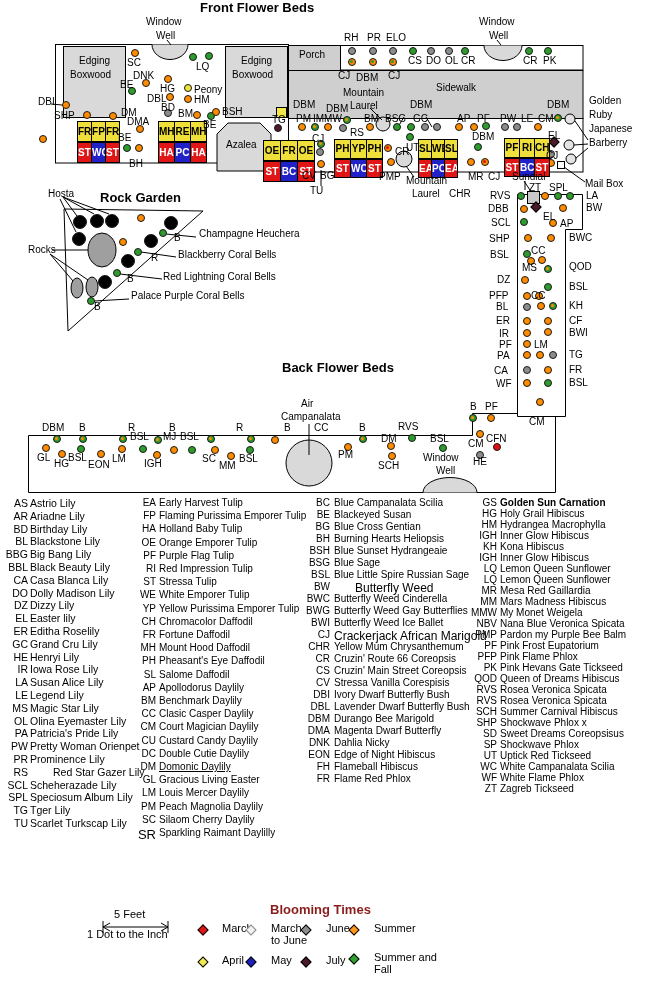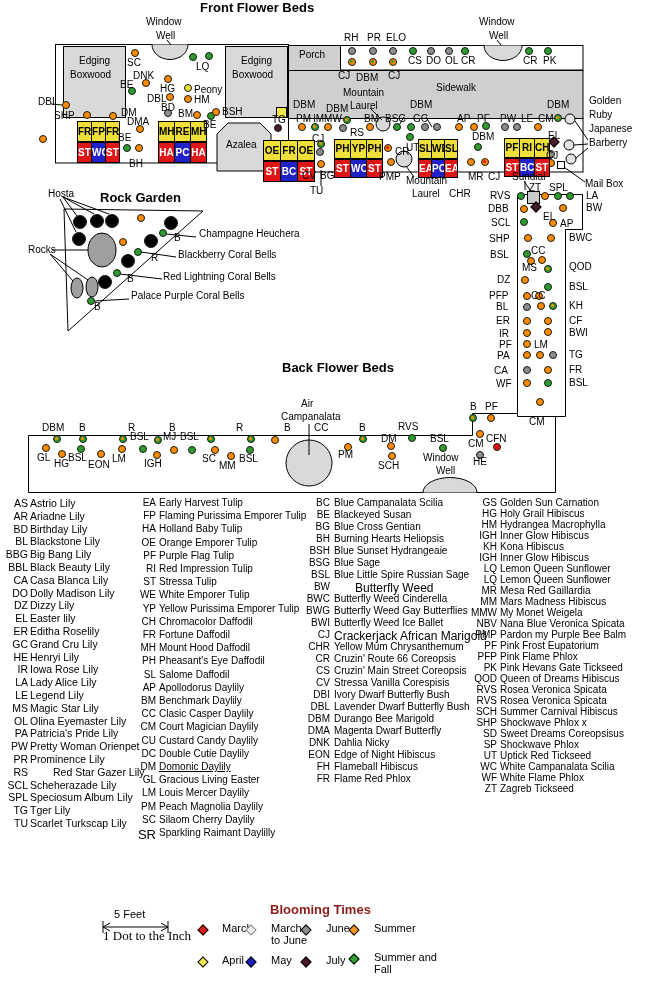"Golden Sun Carnation" div.keyrow-name { font-weight: none -> bold }
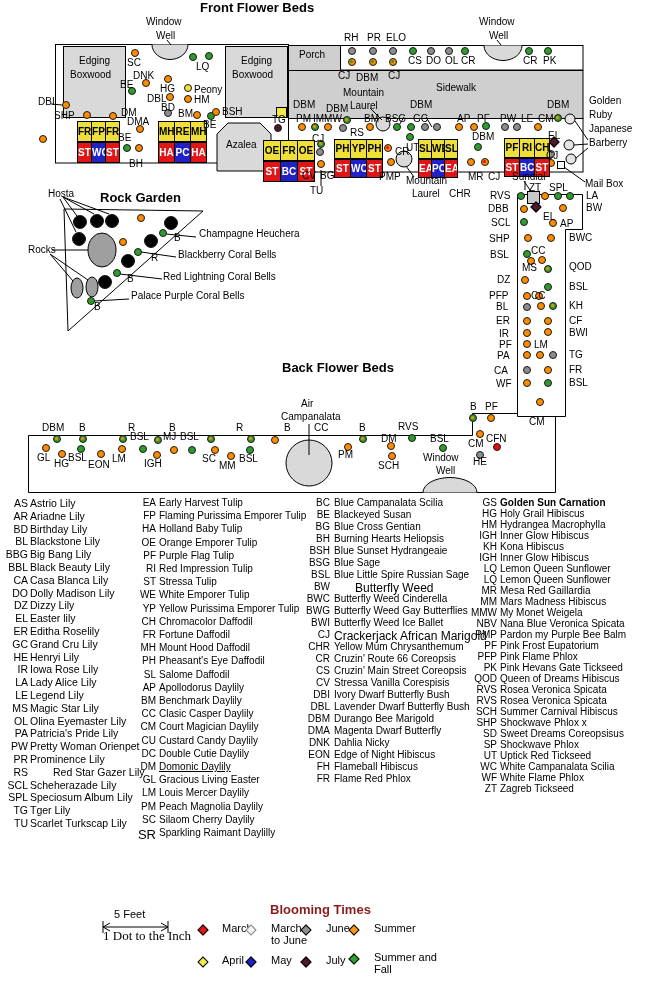"Lady Alice Lily" div.keyrow-name { text: Lady -> Susan }
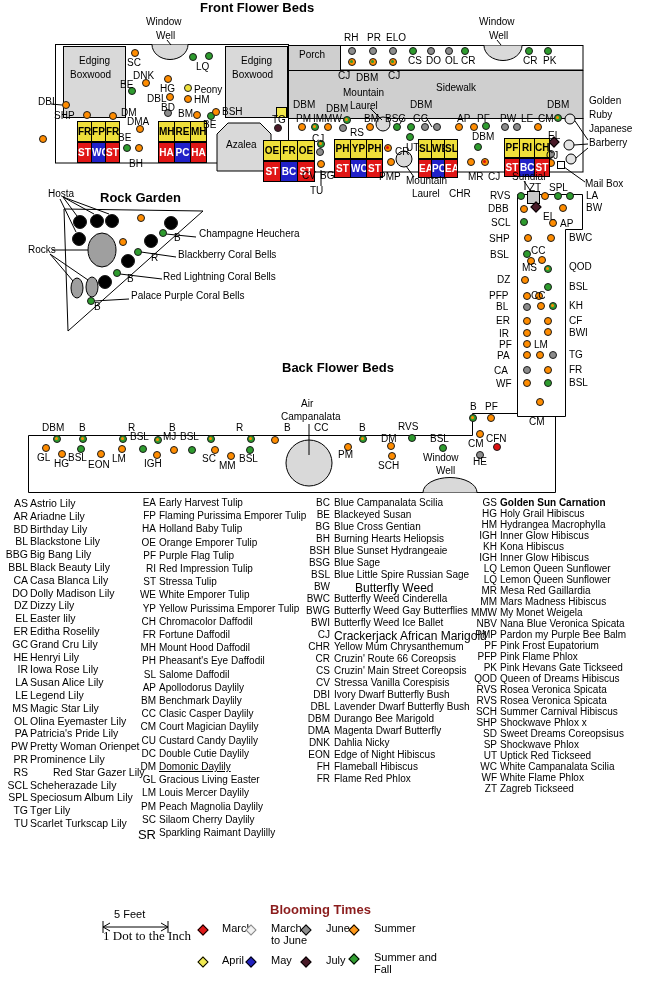"1 Dot to the Inch" #scale-dot { font-family: Liberation Serif, serif -> none; font-size: 13px -> 11px; left: 103px -> 87px }
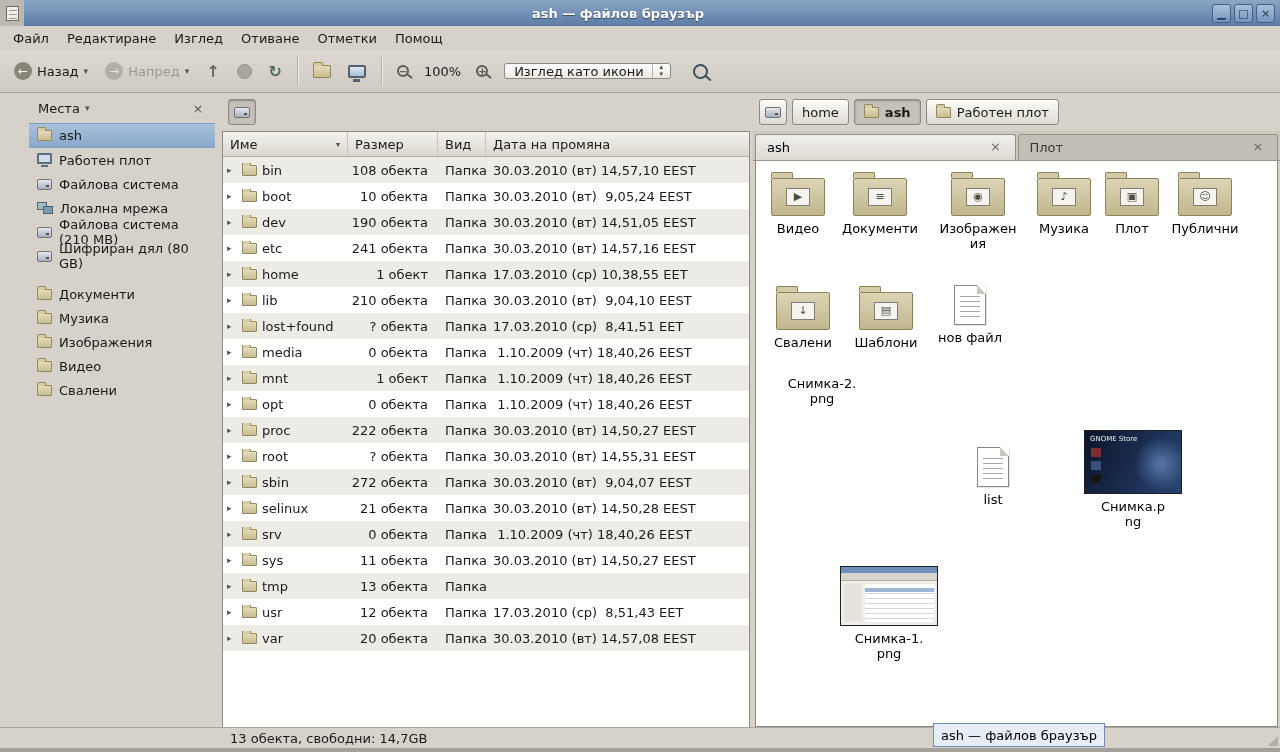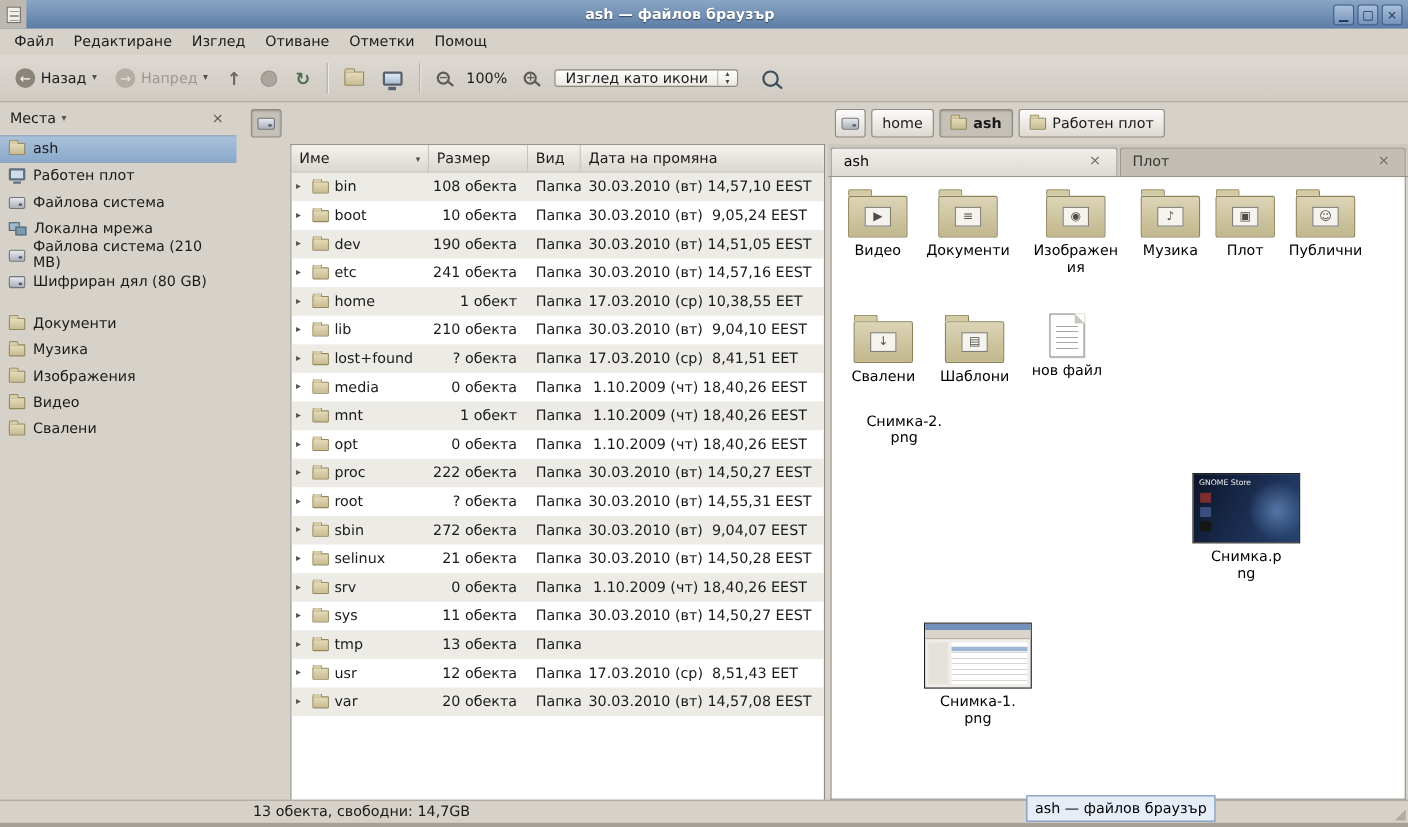"Места" .sidebar { padding-left: none -> 29px }
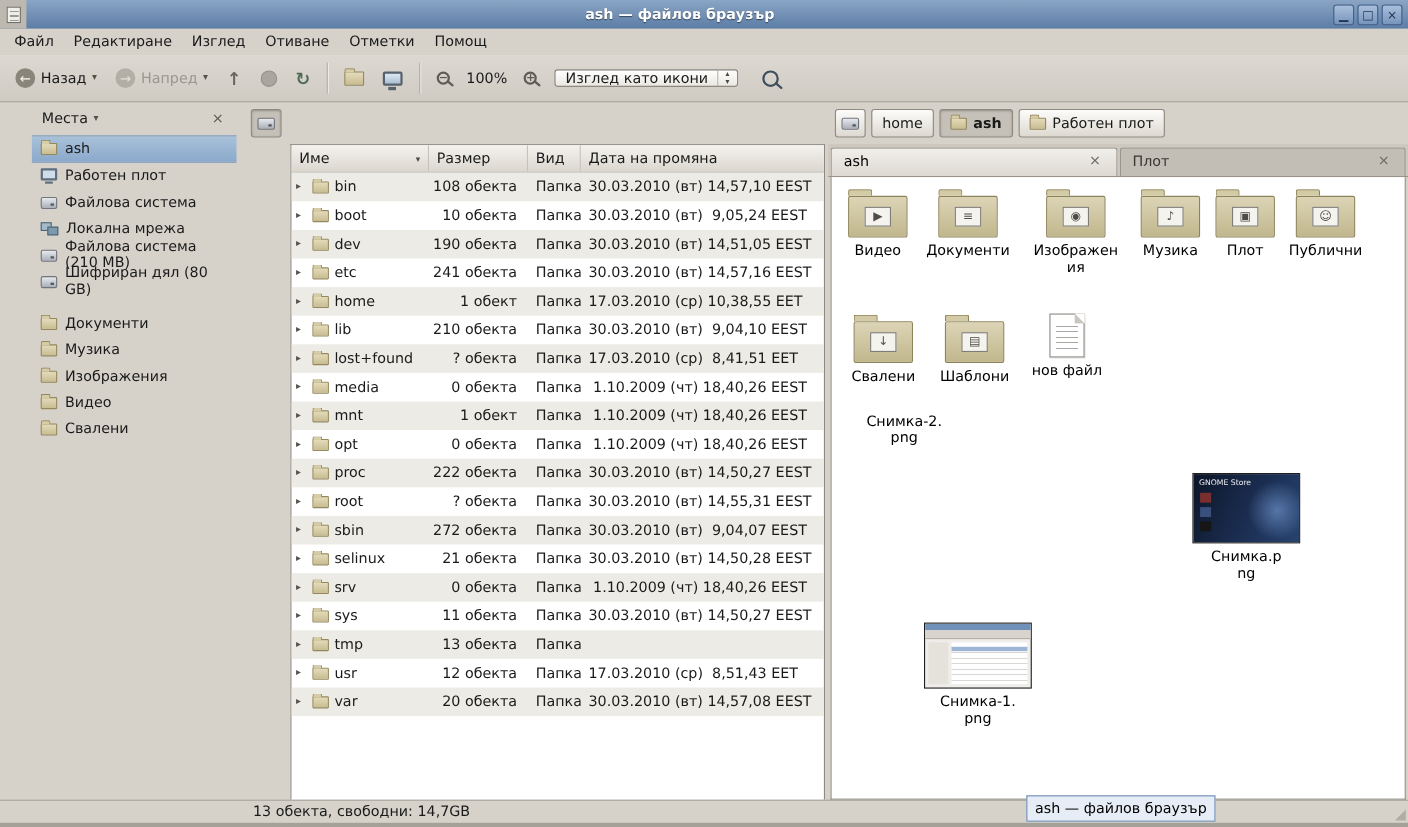"Име" .tree-wrap { margin-left: 42px -> none }
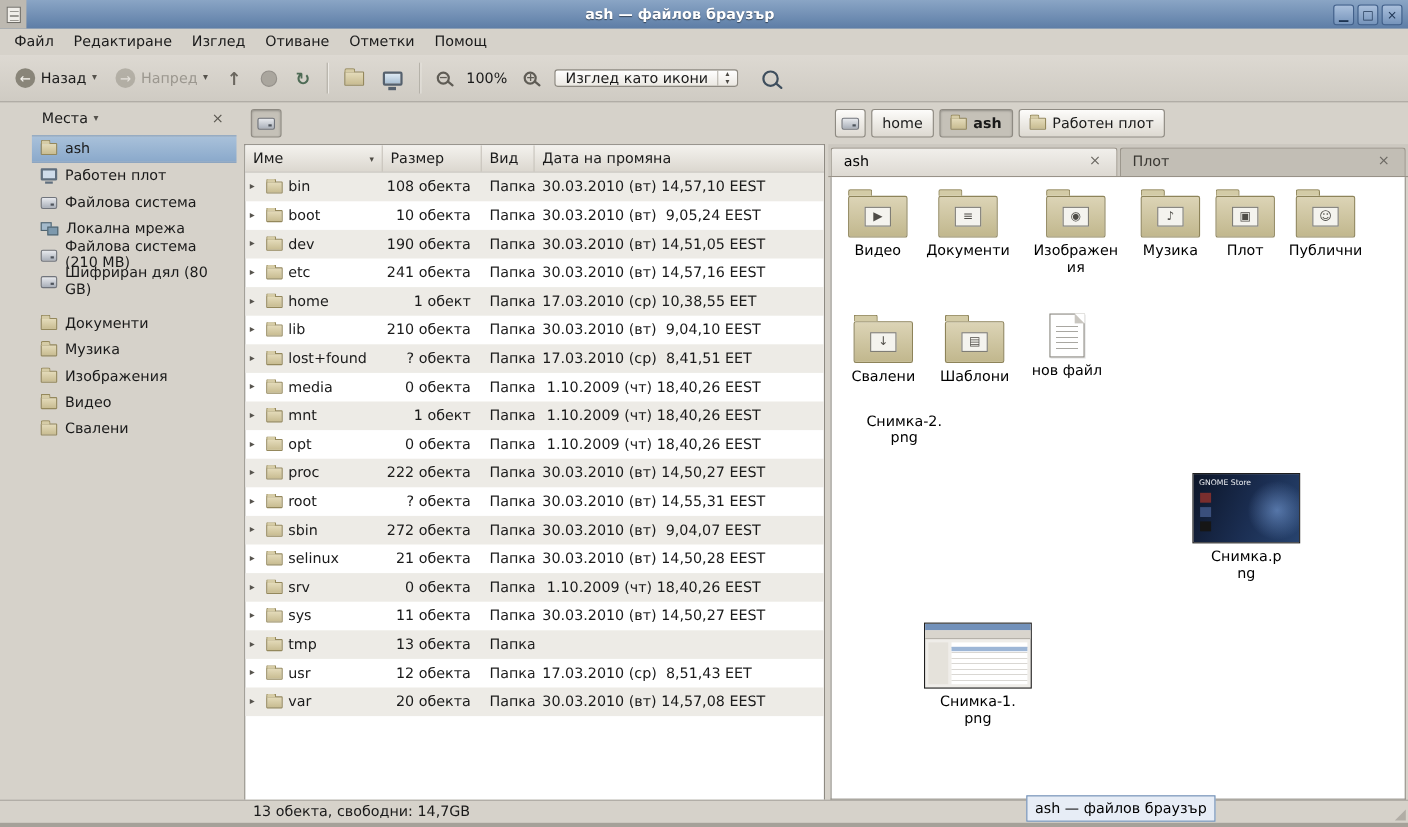"list" div.gitem { html: none -> <div> <span></span> <div>list</div> </div> }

**Exercise:** Each entry, word for word, belongs in your answer; each picture does not.

**Response area:**
"Golden Sun Carnation" div.keyrow-name { font-weight: none -> bold }
"Lady Alice Lily" div.keyrow-name { text: Lady -> Susan }
"1 Dot to the Inch" #scale-dot { font-family: Liberation Serif, serif -> none; font-size: 13px -> 11px; left: 103px -> 87px }
"Места" .sidebar { padding-left: none -> 29px }
"Име" .tree-wrap { margin-left: 42px -> none }
"list" div.gitem { html: none -> <div> <span></span> <div>list</div> </div> }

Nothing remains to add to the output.